A vision appeared where the dodger windows used to be. It showed the young woman getting married to a handsome man in the very wedding dress she now was wearing and the couple leaving the church in thousands of flashlights from the paparazzi. Then the vision shifted to her sitting in a courtroom, a leg and an arm in casts, and her face badly bruised. The judge let the gavel fall, and her husband was taken away in handcuffs while notes and more notes rained down on her.

“Is that all you got?” the young woman said to the bell. “I should marry for fame and divorce for money? I don’t wanna do that! Try again.”

She rang the bell twice, and now she was wearing a hospital gown. Another vision showed her parents lying dead in a warehouse full of opioid pill bottles. Then the vision shifted to her receiving the keys to the warehouse and being guided through a door that said OWNER into a vast corner office.
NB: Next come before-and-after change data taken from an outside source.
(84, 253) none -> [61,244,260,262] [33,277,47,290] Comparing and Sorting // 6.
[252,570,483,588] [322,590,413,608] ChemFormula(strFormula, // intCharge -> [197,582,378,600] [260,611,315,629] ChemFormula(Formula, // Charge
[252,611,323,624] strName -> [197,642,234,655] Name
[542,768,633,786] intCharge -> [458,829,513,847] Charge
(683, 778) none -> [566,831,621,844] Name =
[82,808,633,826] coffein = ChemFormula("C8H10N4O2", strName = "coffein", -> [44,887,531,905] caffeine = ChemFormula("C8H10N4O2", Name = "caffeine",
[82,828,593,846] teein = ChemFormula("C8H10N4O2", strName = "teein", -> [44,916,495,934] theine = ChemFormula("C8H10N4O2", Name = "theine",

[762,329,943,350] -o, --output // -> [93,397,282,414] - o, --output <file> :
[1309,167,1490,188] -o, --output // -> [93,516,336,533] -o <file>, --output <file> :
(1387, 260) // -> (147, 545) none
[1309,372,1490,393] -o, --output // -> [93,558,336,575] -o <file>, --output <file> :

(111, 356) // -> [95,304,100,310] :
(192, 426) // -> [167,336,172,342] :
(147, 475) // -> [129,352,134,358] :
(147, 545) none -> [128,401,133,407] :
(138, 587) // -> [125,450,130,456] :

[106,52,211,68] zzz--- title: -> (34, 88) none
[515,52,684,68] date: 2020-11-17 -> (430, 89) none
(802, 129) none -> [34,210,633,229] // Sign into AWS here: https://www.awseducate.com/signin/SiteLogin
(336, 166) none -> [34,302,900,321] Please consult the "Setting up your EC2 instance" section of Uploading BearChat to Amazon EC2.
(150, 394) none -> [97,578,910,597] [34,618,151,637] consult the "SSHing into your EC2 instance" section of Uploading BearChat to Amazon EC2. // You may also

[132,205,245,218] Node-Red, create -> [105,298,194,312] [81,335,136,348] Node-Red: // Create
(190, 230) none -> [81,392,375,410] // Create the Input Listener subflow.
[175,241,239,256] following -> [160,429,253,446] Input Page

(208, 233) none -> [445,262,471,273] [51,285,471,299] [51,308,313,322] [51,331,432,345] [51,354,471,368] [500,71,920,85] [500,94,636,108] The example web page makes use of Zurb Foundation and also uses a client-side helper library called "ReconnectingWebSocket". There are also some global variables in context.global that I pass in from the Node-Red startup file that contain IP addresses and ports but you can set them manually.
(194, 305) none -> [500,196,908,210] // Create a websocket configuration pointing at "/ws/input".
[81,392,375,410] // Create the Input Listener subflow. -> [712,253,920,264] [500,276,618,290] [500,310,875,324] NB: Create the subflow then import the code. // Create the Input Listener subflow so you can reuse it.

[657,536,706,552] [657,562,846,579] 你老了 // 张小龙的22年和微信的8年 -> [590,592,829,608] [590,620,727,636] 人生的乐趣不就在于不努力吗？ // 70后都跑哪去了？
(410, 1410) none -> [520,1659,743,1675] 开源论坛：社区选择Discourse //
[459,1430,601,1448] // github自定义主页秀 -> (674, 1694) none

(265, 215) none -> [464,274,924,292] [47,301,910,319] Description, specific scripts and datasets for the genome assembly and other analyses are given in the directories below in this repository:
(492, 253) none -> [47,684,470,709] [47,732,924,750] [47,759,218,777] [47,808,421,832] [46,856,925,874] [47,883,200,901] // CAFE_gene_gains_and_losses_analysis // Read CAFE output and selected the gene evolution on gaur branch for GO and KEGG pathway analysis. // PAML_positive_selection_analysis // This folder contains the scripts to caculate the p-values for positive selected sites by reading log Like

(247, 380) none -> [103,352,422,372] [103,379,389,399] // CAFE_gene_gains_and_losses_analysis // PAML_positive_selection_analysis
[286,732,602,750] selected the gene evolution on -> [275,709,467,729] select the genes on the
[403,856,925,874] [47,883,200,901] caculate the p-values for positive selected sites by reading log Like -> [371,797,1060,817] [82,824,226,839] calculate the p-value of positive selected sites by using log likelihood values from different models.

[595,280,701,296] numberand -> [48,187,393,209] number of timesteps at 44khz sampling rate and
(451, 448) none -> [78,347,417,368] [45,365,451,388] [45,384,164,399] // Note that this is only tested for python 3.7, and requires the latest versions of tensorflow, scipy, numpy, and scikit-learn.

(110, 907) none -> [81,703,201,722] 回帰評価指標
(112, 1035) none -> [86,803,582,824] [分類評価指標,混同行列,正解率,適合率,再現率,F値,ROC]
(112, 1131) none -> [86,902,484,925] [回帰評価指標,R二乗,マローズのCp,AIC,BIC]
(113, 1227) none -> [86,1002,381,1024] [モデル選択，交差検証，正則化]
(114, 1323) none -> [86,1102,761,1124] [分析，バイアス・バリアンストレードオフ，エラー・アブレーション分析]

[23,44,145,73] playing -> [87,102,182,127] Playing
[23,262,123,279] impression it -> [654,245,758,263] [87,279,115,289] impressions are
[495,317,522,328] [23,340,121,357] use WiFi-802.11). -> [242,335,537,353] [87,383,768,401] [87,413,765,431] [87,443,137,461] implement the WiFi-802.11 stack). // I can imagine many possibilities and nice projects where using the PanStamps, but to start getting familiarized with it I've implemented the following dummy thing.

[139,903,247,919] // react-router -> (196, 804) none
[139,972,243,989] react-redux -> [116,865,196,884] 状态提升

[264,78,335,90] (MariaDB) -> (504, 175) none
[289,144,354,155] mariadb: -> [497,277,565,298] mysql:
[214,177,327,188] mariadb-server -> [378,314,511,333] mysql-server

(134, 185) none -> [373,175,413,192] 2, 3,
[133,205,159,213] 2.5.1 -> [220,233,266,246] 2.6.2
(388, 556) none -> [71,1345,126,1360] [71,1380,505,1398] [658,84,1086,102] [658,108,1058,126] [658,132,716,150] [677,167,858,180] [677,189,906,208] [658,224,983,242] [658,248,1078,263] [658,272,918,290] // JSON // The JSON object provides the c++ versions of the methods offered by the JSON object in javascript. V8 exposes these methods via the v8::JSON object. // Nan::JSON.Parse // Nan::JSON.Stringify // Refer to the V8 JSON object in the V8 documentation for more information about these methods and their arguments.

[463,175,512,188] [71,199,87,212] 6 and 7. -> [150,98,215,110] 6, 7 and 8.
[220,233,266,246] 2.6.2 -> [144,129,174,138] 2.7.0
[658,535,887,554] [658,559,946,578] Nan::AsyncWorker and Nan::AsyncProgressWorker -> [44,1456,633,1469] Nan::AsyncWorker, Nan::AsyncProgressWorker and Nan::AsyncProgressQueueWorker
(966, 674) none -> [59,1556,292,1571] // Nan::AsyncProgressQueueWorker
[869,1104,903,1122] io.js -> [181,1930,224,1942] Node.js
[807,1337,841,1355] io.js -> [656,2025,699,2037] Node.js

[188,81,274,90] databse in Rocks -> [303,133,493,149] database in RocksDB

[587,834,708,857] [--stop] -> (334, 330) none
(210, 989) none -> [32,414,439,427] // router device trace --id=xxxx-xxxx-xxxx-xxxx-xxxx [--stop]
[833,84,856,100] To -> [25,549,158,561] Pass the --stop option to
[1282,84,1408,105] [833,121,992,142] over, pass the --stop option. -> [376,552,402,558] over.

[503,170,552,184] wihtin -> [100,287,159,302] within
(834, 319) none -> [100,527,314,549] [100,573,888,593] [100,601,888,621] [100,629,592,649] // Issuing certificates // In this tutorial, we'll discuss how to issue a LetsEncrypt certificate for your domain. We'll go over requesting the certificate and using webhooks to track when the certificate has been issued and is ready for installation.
“What?” she exclaimed. “I should inherit a fortune and be known for how disgustingly it was made? I don’t wanna do that! Try again.”

Then she rang the bell thrice, and boom, she was wearing fatigues. The vision now showed her sitting in an army tent somewhere in a jungle smoking a cigar behind a desk with piles of money on it and heavily armed bodyguards around her. Then it shifted to children dressed as soldiers marching by saluting her with hands to their berets and eyes that were dead.

“A warlord? A private army of drugged-up kids? Really?” she said. “I don’t wanna do that! You know what? Maybe I don’t want to be rich and famous. Maybe being rich and famous as a measure of success is something that the capitalist patriarchy came up with to keep us buying whatever they’re selling. And maybe you’re just a stupid old bell in a stupid old boatyard.”

And with that, she went off the boat and off the dock, and out the entrance. She grabbed her now-charged scooter in the parking lot, and she drove into the big city where she founded a non-profit organization to help people who had been duped by bitcoin scams. She lived happily ever after.